The potential of the Klebsiella pneumoniae carbapenemase (kpc)-positive Enterobacteriaceae and VIM producers isolates to spread outside hospital settings and to circulate in the community has been reported [33] [34] Varying prevalence figures of MBLs have been reported in Nigeria [34] yusuf and co-authors while working on clinical isolates reported 16.7% in K. pneumoniae, 16% in Proteus and 13.5% in E. coli. They also observed MBL producers in both hospital and community isolates [35] . Many metallo-betalactamase genes constitute reservoirs in the environment. During the course of evolution, some environmental bacteria (B. cereus, B. anthracis) produced metallo-enzymes to protect themselves against beta-lactams produced naturally by some soil- dwelling bacteria (Streptomyces sp.) or fungi. The dissemination of carbapenemase genes therefore proceeds in two directions: environmental sources may provide the genetic source of the enzyme, and clinical strains may spread these enzymes both within hospital and into the environment.

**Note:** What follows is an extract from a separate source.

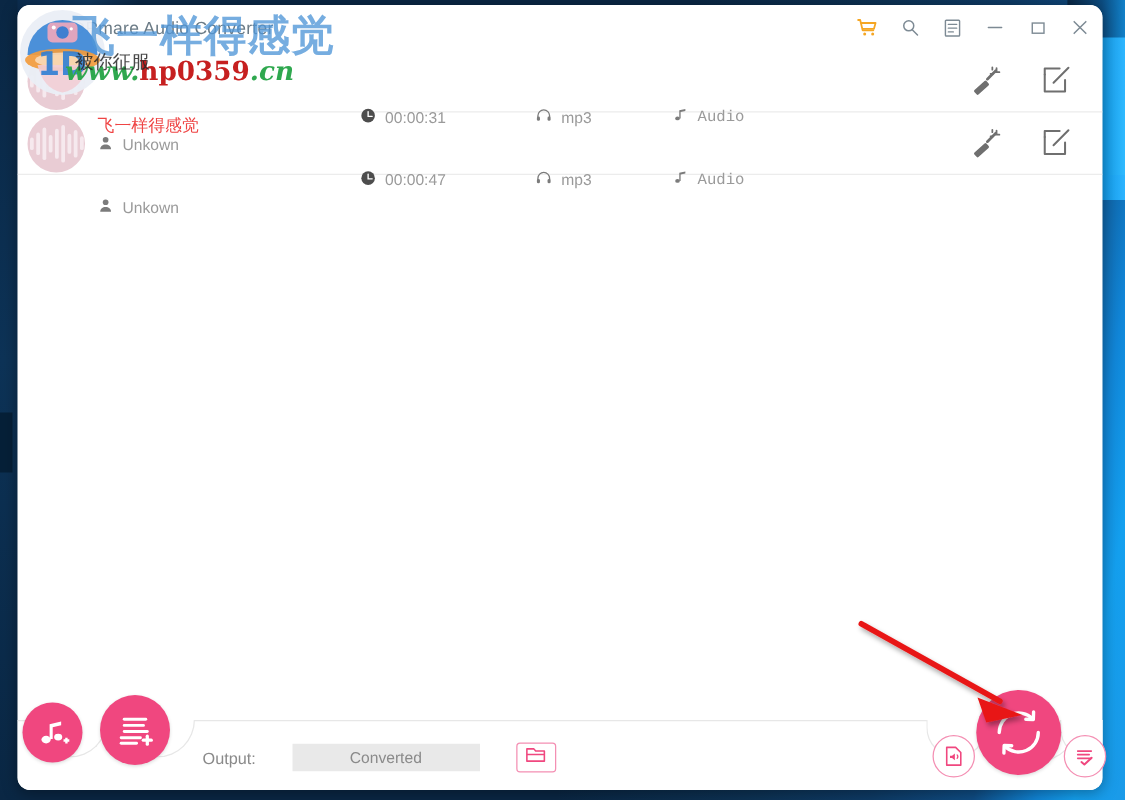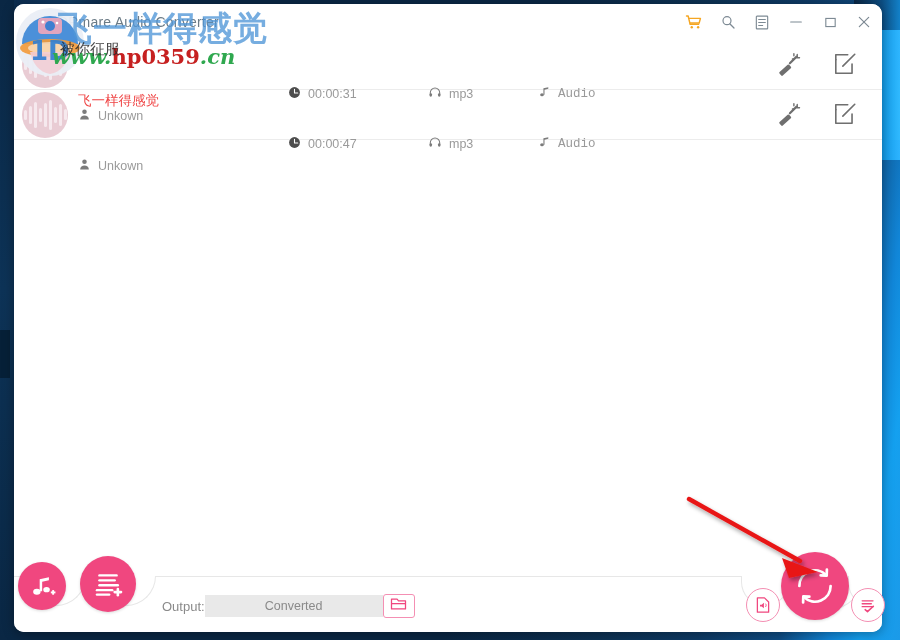"Output:" #output-group { gap: 0 -> 29px }
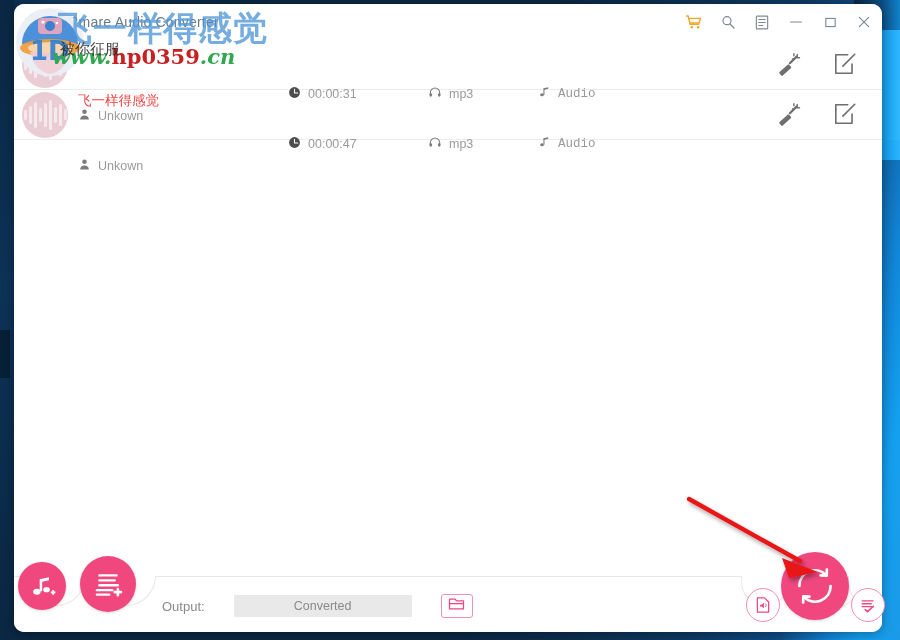"Converted" #output-path { width: 178px -> 150px }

In the past, all ESBLs were sensitive to carbapenem such as imipenem or meropenem. It was actually used to define ESBLs. Carpabenems were the last resort for infections caused by ESBLs. This is changing as revealed in this study. Though a very low prevalence figure of ESBL resistant to the carbapenem, imipenem was observed, it is emerging. The control of spread is now or never because cumulative experience with ESBL supports the idea that once the prevalence goes beyond a critical level, their eradication from bacterial communities is nearly impossible. Bearing the frightening properties of metallo-enzymes in mind, it is important that a great effort should be made in pursuance of preventive medicine
It is necessary to consider the hospital immediate environment outside the hospital in dealing with issues bordering on nosocomial infection. Nosocomial infections should not only be looked at as infections whose development is enhanced by the inside of a hospital environment. A patient hospitalized for some time and later discharged still has a weak immune system and as such can be easily re-infected on discharge, if the immediate environment outside the hospital is polluted with MDR isolates. This kind of infection should be included as nosocomial infections. This may be the reason for many discharged patient to return back to the hospital after a couple of days. A better health care quality and minimizing nosocomial infections is achievable if we also pay attention to the immediate environment outside the hospital. Information on the health implications of improperly managed healthcare wastes should be provided. Additionally, the implementation of measures that will check the importation of carbapenemases from endemic countries is of utmost importance. It is equally important that all involved in the management of health; from medical clinicians to cleaners play a part in hospital waste management. There should be behavioural change by healthcare givers, patients and visitors. The cleaners in particular have fundamental roles to play in providing a hygienic and clinically clean hospital environment.
4. Conclusion
The irresponsible dumping of wastes around the dust bin was observed more in government owned hospital than in the private hospitals. This underlines the need to make governments, as well as governmental bodies on health matters aware of this irresponsibility, and the implications so that they work on it. This should be a matter of priorities. Local governments where these government hospitals are located should allocate more financial resources for effective disposal of hospital wastes. The development of a conducive atmosphere in a hospital environment is imperative.